2017 Tax Law Tilted Toward Wealthy and Corporations
The 2017 tax law not only invites rampant tax sheltering and loses $1.9 trillion over ten years even as the baby boom moves deeper into retirement, but also suffers from a third fundamental flaw: it is heavily tilted in favor of wealthy people and corporations.
The law ignores decades of stagnant working-class wages and will increase income inequality because it delivers far larger tax cuts to households at the top, as a share of income, than those at the bottom or middle. In 2025, when it will be fully phased in (and before many provisions are slated to expire), it will boost the after-tax incomes of households in the top 1 percent by 2.9 percent, or roughly triple the 1.0 percent gain for households in the bottom 60 percent, according to the Tax Policy Center (TPC). The average tax cut that year for the top 1 percent — those with incomes above $837,800 — will be $61,100 (see first graph). In stark contrast, the bottom 60 percent of households — those making under $91,700 — will receive about $400, on average.
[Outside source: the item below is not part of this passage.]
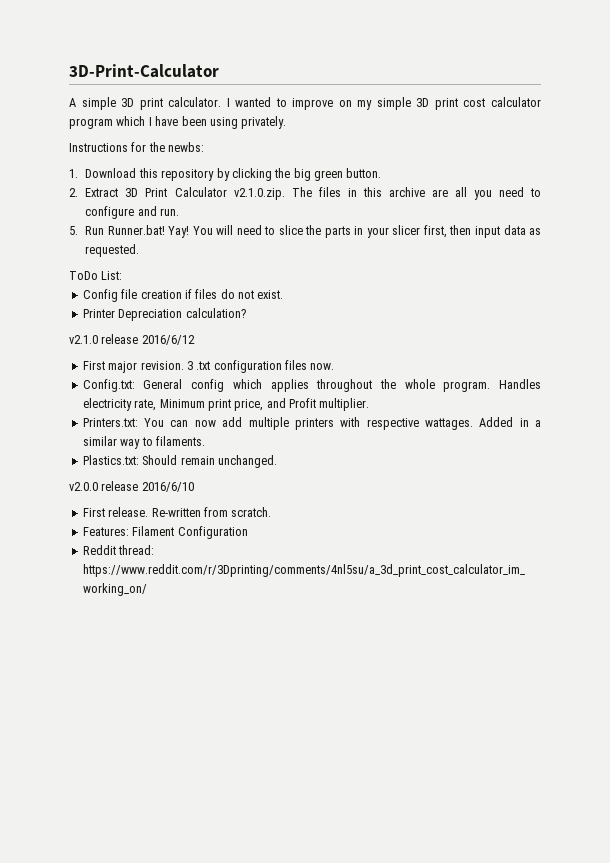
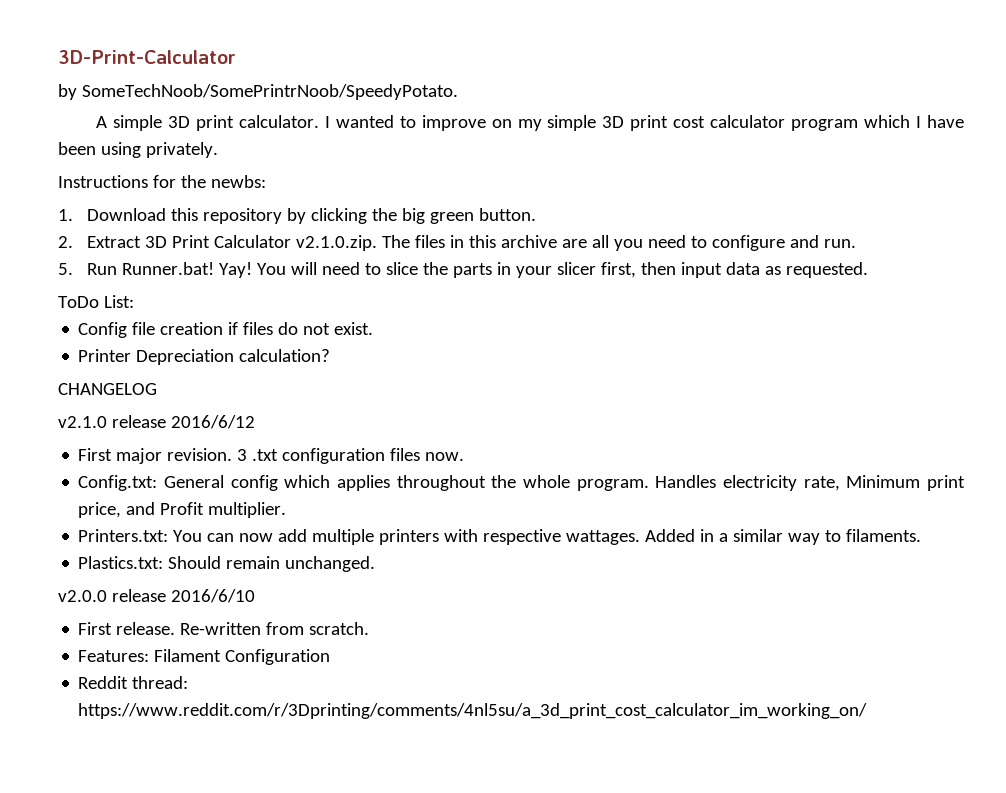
(219, 71) none -> [58,84,458,100] // by SomeTechNoob/SomePrintrNoob/SpeedyPotato.
(246, 313) none -> [58,383,157,395] // CHANGELOG

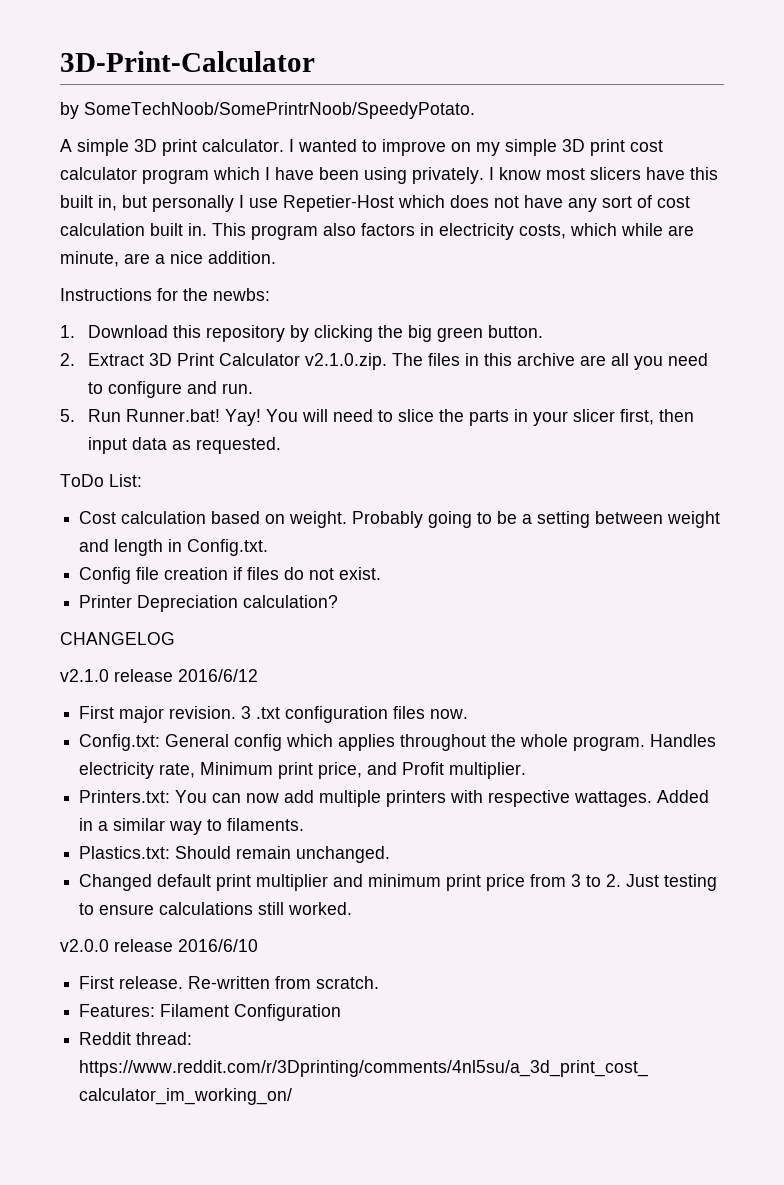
(218, 150) none -> [489,167,718,180] [60,195,690,212] [60,223,694,240] [60,251,276,267] I know most slicers have this built in, but personally I use Repetier-Host which does not have any sort of cost calculation built in. This program also factors in electricity costs, which while are minute, are a nice addition.
(134, 301) none -> [79,511,721,528] [79,539,269,556] // Cost calculation based on weight. Probably going to be a setting between weight and length in Config.txt.
(376, 564) none -> [79,874,718,891] [79,902,353,915] // Changed default print multiplier and minimum print price from 3 to 2. Just testing to ensure calculations still worked.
Upward Tilt Reflects Law’s Core Provisions
A handful of the law’s major provisions, which lose considerable revenue while primarily benefiting wealthy households, drive its upward tilt. These include:
- Cutting corporate taxes. The 2017 tax law cuts the corporate tax rate from 35 to 21 percent and shifts toward a territorial tax system, in which multinational corporations’ foreign profits will largely no longer face U.S. tax. Fully one-third of the benefits from cutting corporate rates ultimately flow to the top 1 percent, TPC estimates.
- Creating a 20 percent deduction for pass-through income. This effectively cuts the marginal individual tax rate on pass-through income (income from businesses such as partnerships, S corporations, and sole proprietorships that business owners claim on their individual tax returns) by one-fifth. Not only does a disproportionate share of pass-through income go to high-income households, but pass-through income makes up a much larger share of income for high-income households than for the middle-income households. Also, each dollar of pass-through income that’s deducted is worth more as a tax break for high-income people, because they face the highest regular individual tax rates.
- Doubling the estate tax exemption. The law doubles the amount that the wealthiest households can pass on tax-free to their heirs, from $11 million per couple to $22 million, or many times the lifetime earnings of a typical high school graduate.
- Cutting the top individual income tax rate to 37 percent. The law cuts the top individual income tax rate from 39.6 percent to 37 percent for married couples with over $600,000 in taxable income. By itself, this will give a couple with $2 million in taxable income a $36,400 tax cut. The law also weakens the Alternative Minimum Tax.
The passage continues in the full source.